Abstract:Structured pruning is a promising approach for reducing the inference costs of large vision and language models. By removing carefully chosen structures, e.g., neurons or attention heads, the improvements from this approach can be realized on standard deep learning hardware. In this work, we focus on structured pruning in the one-shot (post-training) setting, which does not require model retraining after pruning. We propose a novel combinatorial optimization framework for this problem, based on a layer-wise reconstruction objective and a careful reformulation that allows for scalable optimization. Moreover, we design a new local combinatorial optimization algorithm, which exploits low-rank updates for efficient local search.

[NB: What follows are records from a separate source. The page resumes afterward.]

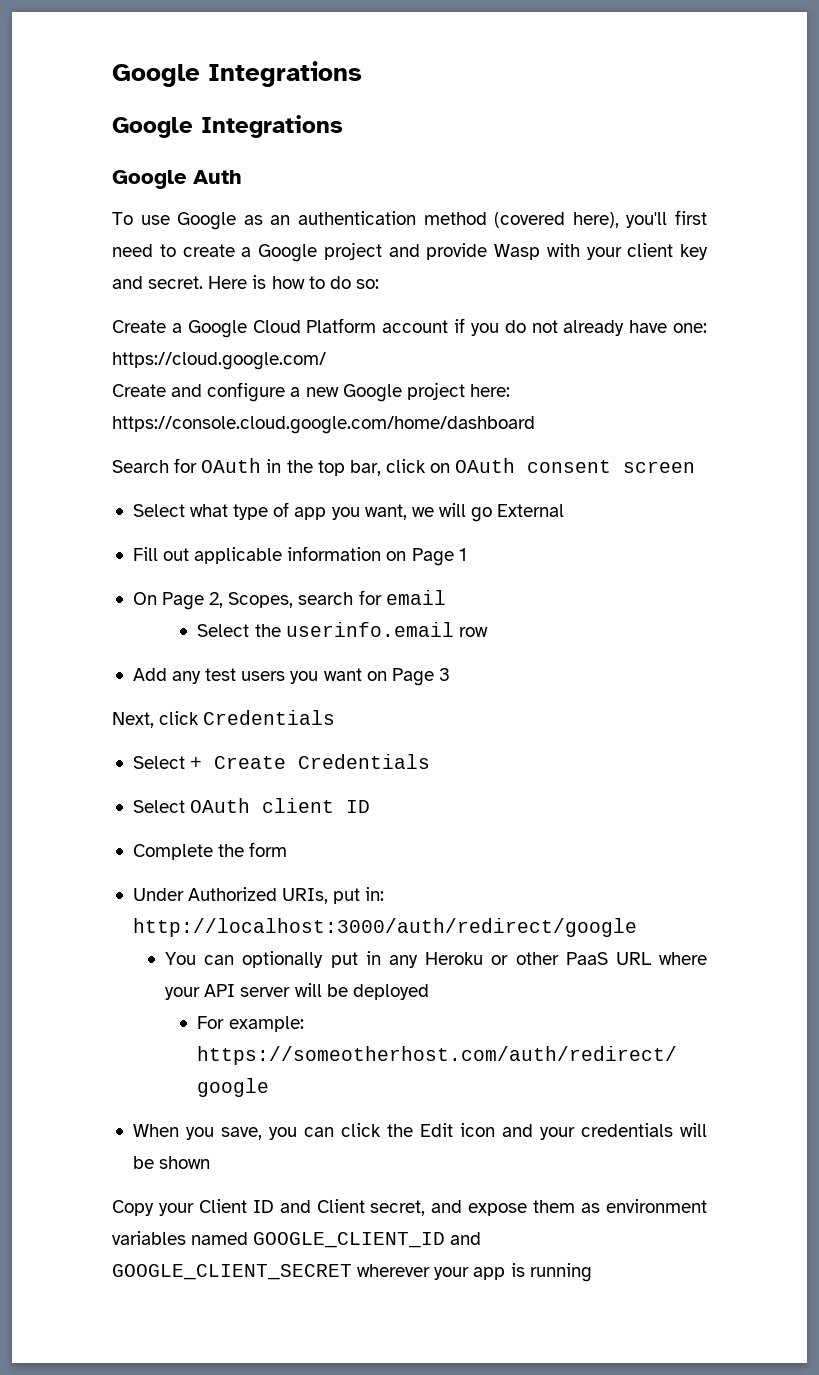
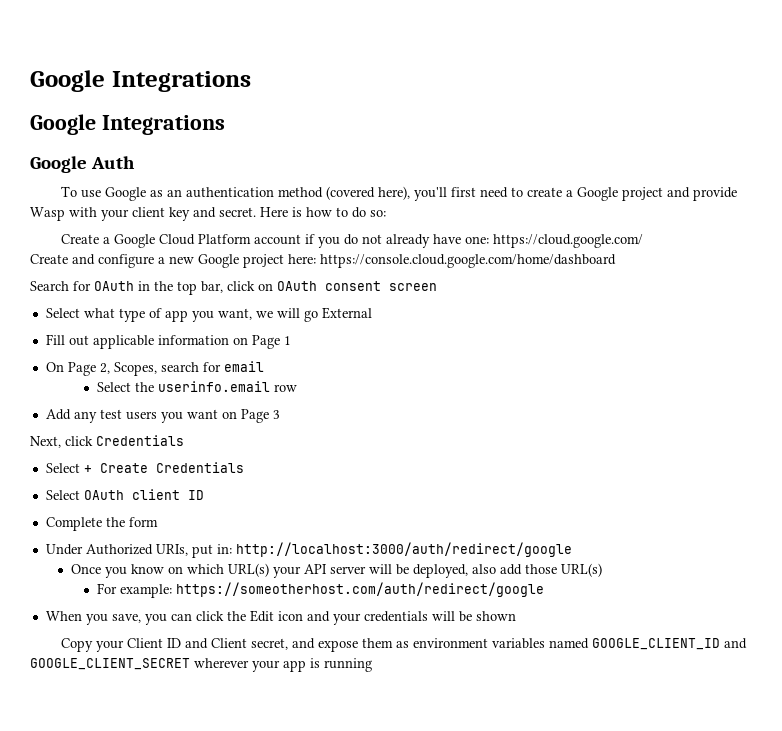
[165,951,707,968] You can optionally put in any Heroku or other PaaS URL where -> [71,563,270,578] Once you know on which URL(s)
[352,984,429,1000] deployed -> [413,563,603,578] deployed, also add those URL(s)

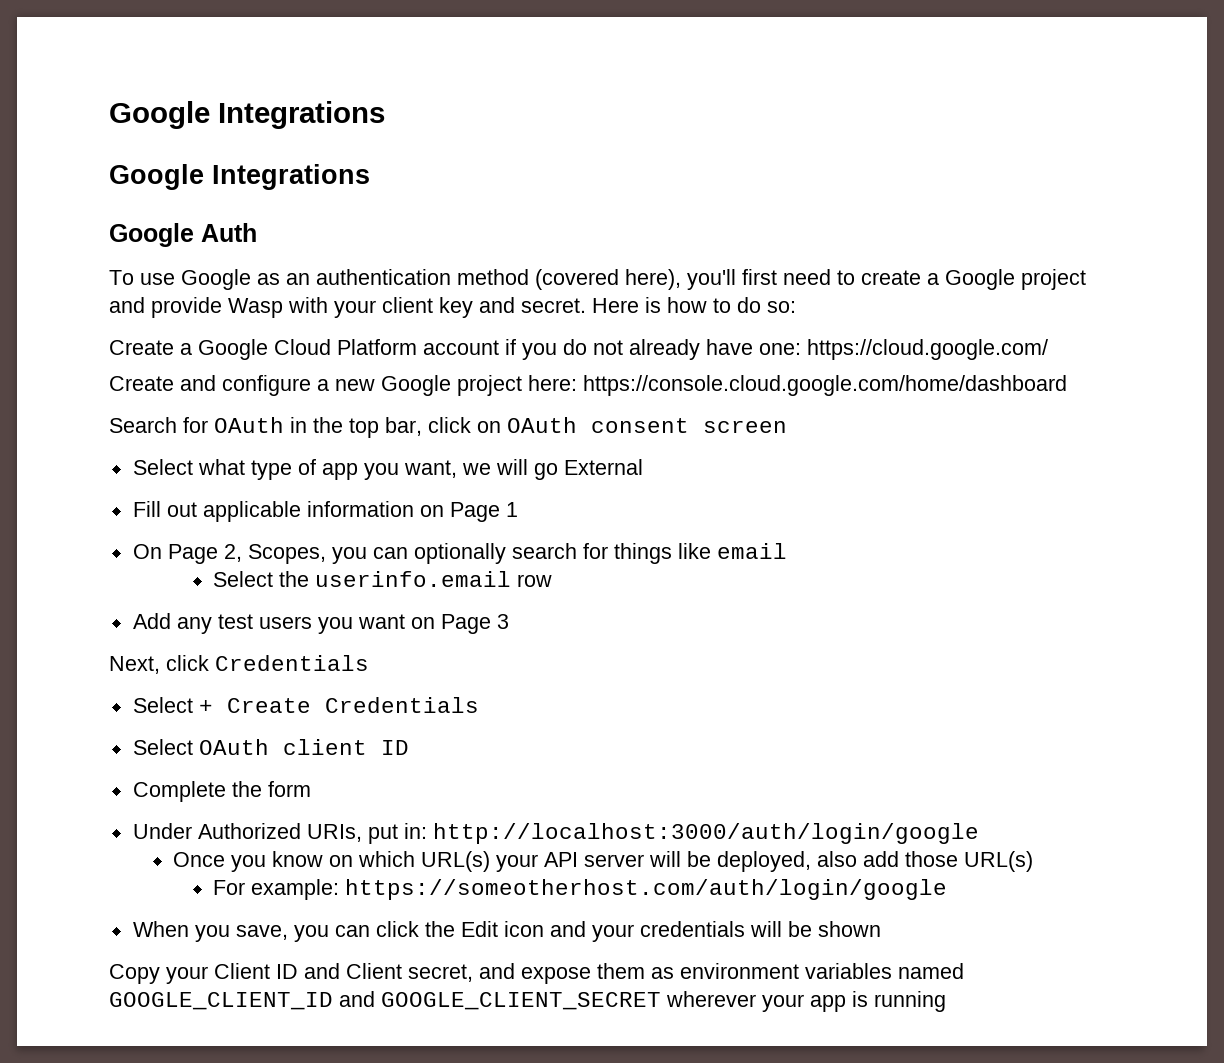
[160,362,221,372] search for -> [331,543,711,564] you can optionally search for things like
[235,542,572,557] http://localhost:3000/auth/redirect/google -> [432,823,979,844] http://localhost:3000/auth/login/google
[175,582,544,597] https://someotherhost.com/auth/redirect/google -> [345,879,948,900] https://someotherhost.com/auth/login/google

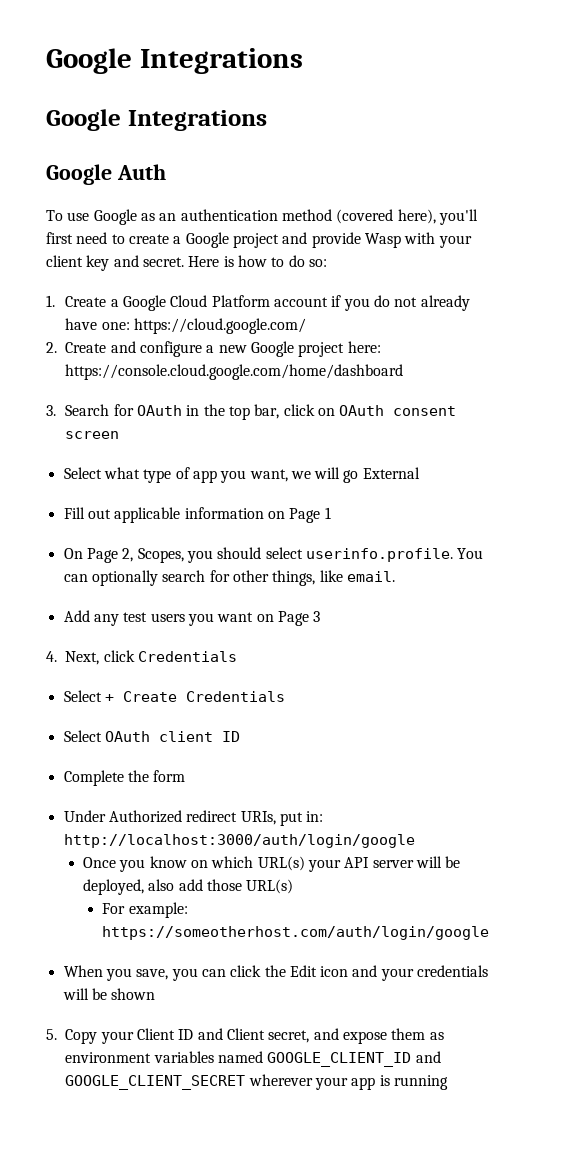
(796, 307) none -> [46,295,55,307] 1.
(1048, 349) none -> [46,342,57,353] 2.
(1067, 385) none -> [46,405,56,416] 3.
[372,543,787,564] [213,571,553,587] can optionally search for things like email // Select the userinfo.email row -> [217,547,484,562] [63,570,395,586] should select userinfo.profile. You can optionally search for other things, like email.
(509, 621) none -> [46,651,57,662] 4.
(301, 831) none -> [186,810,238,822] redirect
(881, 929) none -> [46,1029,57,1040] 5.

Our framework is time and memory-efficient and considerably improves upon state-of-the-art one-shot methods on vision models (e.g., ResNet50, MobileNet) and language models (e.g., OPT-1.3B -- OPT-30B). For language models, e.g., OPT-2.7B, OSSCAR can lead to $125\times$ lower test perplexity on WikiText with $2\times$ inference time speedup in comparison to the state-of-the-art ZipLM approach. Our framework is also $6\times$ -- $8\times$ faster. Notably, our work considers models with tens of billions of parameters, which is up to $100\times$ larger than what has been previously considered in the structured pruning literature.

What problem does this paper attempt to address?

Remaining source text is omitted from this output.